> [Description of the task]: Your response should contain only the lines running from the top of the data below through the line with "- supi | array(Supi)", both included. Pictures must be omitted.
───── Provided data
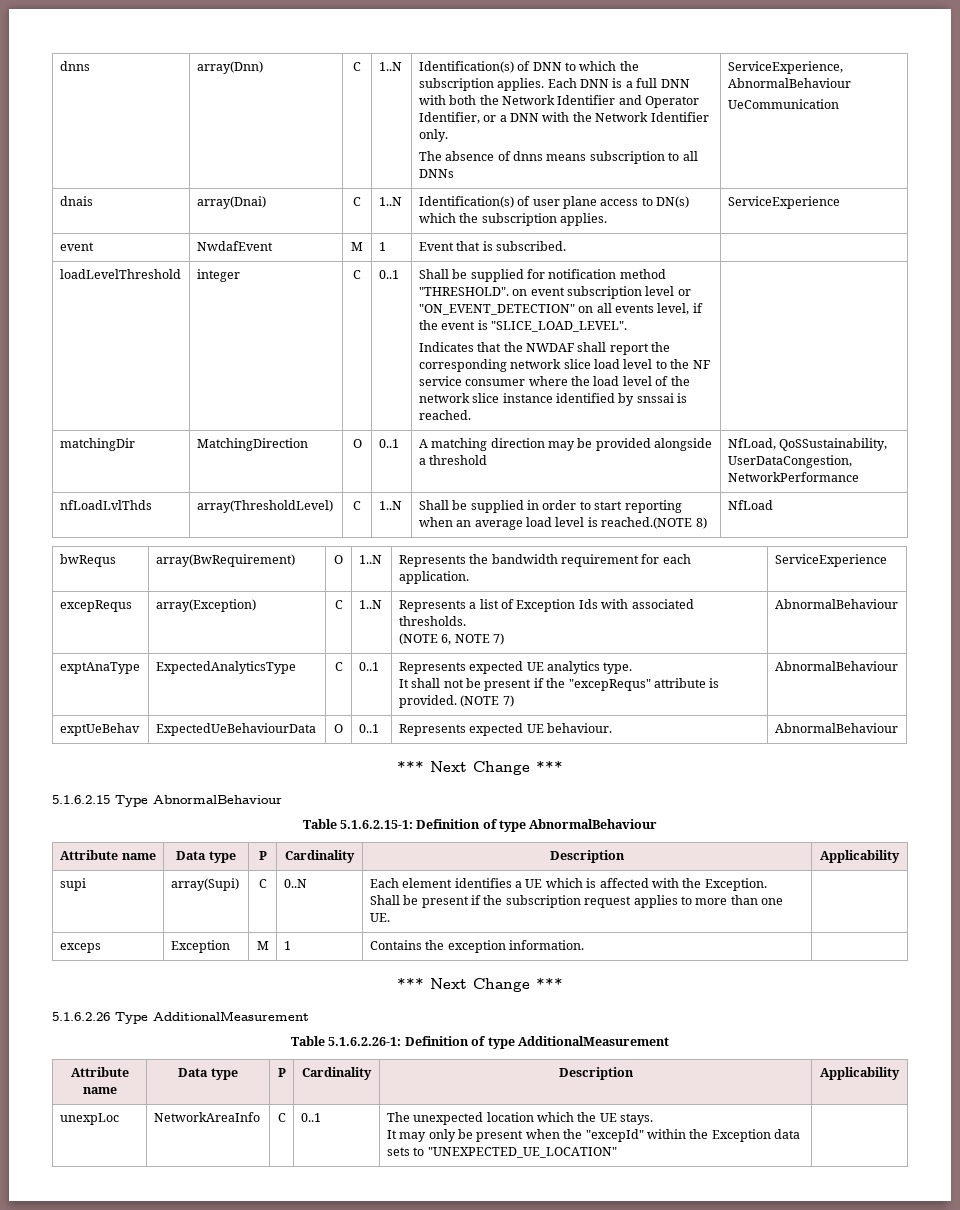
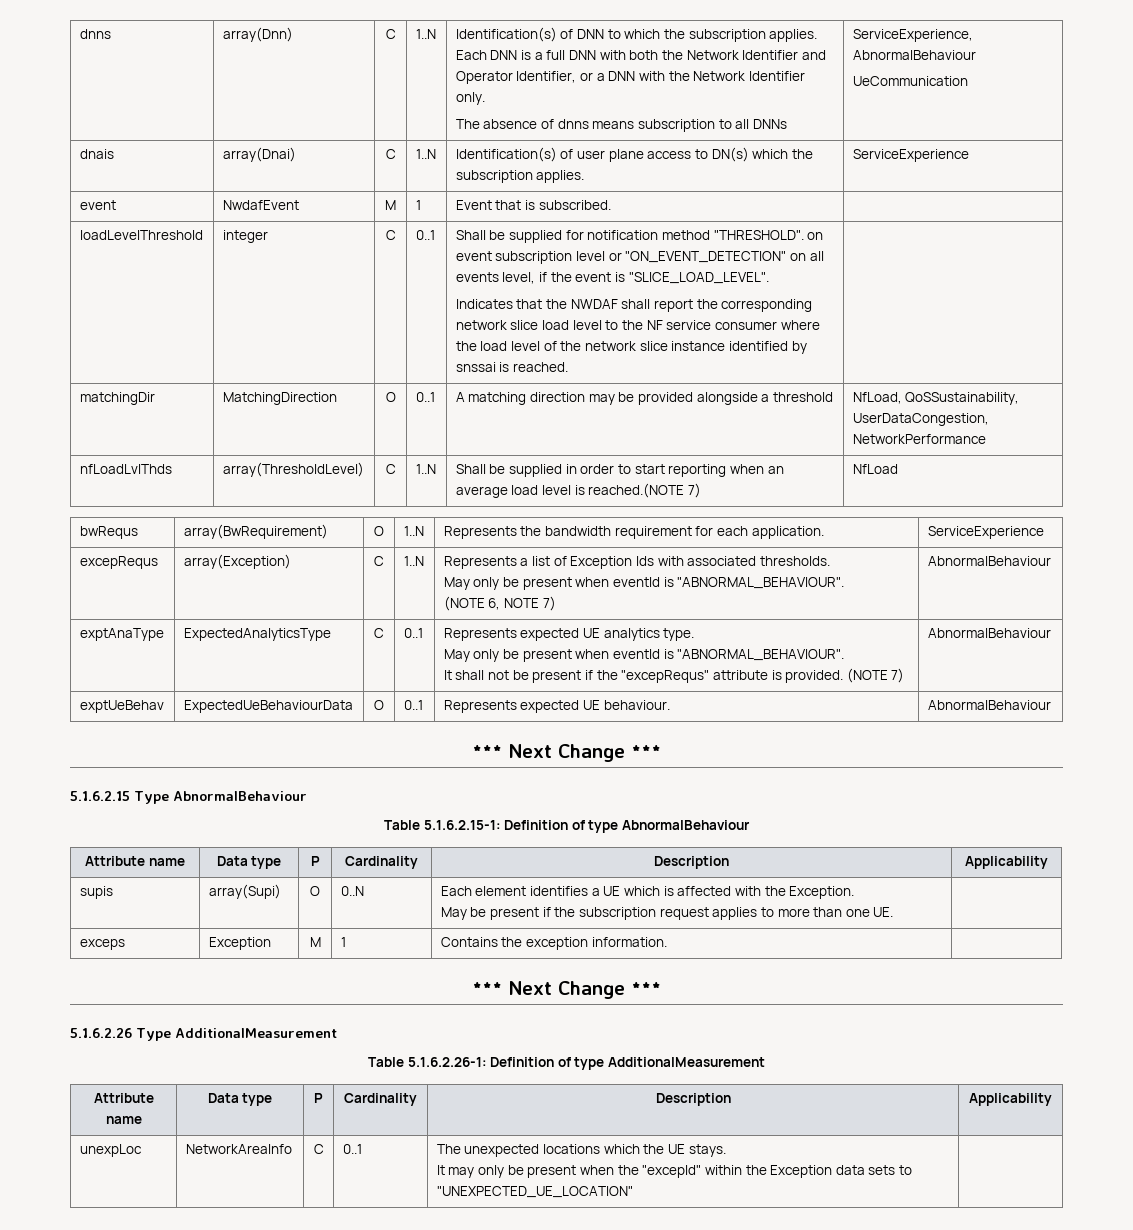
- nfLoadLvlThds | array(ThresholdLevel) | C | 1..N | Shall be supplied in order to start reporting when an average load level is reached.(NOTE 8) | NfLoad
+ nfLoadLvlThds | array(ThresholdLevel) | C | 1..N | Shall be supplied in order to start reporting when an average load level is reached.(NOTE 7) | NfLoad
  excepRequs | array(Exception) | C | 1..N | Represents a list of Exception Ids with associated thresholds.
+ May only be present when eventId is "ABNORMAL_BEHAVIOUR".
  exptAnaType | ExpectedAnalyticsType | C | 0..1 | Represents expected UE analytics type.
+ May only be present when eventId is "ABNORMAL_BEHAVIOUR".
- supi | array(Supi) | C | 0..N | Each element identifies a UE which is affected with the Exception.
- Shall be present if the subscription request applies to more than one UE. |
+ supis | array(Supi) | O | 0..N | Each element identifies a UE which is affected with the Exception.
+ May be present if the subscription request applies to more than one UE. |
- unexpLoc | NetworkAreaInfo | C | 0..1 | The unexpected location which the UE stays.
+ unexpLoc | NetworkAreaInfo | C | 0..1 | The unexpected locations which the UE stays.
──────────
> [Result below]:
- nfLoadLvlThds | array(ThresholdLevel) | C | 1..N | Shall be supplied in order to start reporting when an average load level is reached.(NOTE 8) | NfLoad
+ nfLoadLvlThds | array(ThresholdLevel) | C | 1..N | Shall be supplied in order to start reporting when an average load level is reached.(NOTE 7) | NfLoad
  excepRequs | array(Exception) | C | 1..N | Represents a list of Exception Ids with associated thresholds.
+ May only be present when eventId is "ABNORMAL_BEHAVIOUR".
  exptAnaType | ExpectedAnalyticsType | C | 0..1 | Represents expected UE analytics type.
+ May only be present when eventId is "ABNORMAL_BEHAVIOUR".
- supi | array(Supi) | C | 0..N | Each element identifies a UE which is affected with the Exception.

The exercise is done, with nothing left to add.